Data entries:
_ _ _ _ _
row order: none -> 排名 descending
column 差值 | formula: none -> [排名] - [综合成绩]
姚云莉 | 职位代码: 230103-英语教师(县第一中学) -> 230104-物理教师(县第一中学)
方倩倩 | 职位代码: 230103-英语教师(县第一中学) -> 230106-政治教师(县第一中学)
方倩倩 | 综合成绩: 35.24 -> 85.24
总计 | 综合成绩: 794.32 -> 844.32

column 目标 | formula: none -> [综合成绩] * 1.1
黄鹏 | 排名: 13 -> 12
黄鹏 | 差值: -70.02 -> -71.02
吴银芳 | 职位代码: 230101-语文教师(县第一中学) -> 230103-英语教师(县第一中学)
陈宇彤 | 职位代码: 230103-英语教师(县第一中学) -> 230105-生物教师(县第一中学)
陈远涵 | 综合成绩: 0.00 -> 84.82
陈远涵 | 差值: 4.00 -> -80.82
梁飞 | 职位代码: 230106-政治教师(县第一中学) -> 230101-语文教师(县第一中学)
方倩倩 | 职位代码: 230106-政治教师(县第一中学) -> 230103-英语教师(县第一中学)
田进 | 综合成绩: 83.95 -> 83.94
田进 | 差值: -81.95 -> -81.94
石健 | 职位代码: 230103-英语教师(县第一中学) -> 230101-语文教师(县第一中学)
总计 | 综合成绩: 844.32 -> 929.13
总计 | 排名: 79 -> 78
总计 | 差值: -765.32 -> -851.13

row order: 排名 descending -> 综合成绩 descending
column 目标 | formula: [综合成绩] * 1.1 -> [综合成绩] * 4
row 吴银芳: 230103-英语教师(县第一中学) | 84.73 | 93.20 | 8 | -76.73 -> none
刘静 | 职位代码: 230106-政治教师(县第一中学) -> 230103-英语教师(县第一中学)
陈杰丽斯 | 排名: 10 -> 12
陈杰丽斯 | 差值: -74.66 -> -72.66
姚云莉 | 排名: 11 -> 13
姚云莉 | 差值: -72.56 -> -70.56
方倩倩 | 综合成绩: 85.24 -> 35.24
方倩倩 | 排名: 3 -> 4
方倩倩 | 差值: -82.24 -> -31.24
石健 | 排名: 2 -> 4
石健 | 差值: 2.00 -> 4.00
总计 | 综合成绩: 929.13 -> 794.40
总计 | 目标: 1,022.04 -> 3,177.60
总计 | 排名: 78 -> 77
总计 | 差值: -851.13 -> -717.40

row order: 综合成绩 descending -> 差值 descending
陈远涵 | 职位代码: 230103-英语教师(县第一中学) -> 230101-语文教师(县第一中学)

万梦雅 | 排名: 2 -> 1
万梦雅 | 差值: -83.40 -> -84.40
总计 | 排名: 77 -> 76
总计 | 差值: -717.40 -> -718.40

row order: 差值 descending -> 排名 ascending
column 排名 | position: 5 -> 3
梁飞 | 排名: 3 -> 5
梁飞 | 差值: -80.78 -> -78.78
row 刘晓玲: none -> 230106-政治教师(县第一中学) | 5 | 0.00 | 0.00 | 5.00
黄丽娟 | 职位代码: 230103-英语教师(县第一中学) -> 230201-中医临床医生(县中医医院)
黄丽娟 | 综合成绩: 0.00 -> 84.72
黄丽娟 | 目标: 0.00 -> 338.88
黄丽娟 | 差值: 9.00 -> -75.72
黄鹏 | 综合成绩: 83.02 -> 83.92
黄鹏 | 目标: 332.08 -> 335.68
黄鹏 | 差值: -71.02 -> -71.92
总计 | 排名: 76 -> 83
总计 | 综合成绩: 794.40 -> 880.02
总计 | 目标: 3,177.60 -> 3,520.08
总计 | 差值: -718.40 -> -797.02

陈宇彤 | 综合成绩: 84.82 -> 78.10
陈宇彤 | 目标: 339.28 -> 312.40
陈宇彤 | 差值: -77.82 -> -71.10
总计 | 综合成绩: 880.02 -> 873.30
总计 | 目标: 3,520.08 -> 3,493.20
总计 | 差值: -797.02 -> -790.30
_ _ _ _ _
Your objective
Look through the entries for lines containing the word "语文教师" and return each one.

Response area
吴银芳 | 职位代码: 230101-语文教师(县第一中学) -> 230103-英语教师(县第一中学)
梁飞 | 职位代码: 230106-政治教师(县第一中学) -> 230101-语文教师(县第一中学)
石健 | 职位代码: 230103-英语教师(县第一中学) -> 230101-语文教师(县第一中学)
陈远涵 | 职位代码: 230103-英语教师(县第一中学) -> 230101-语文教师(县第一中学)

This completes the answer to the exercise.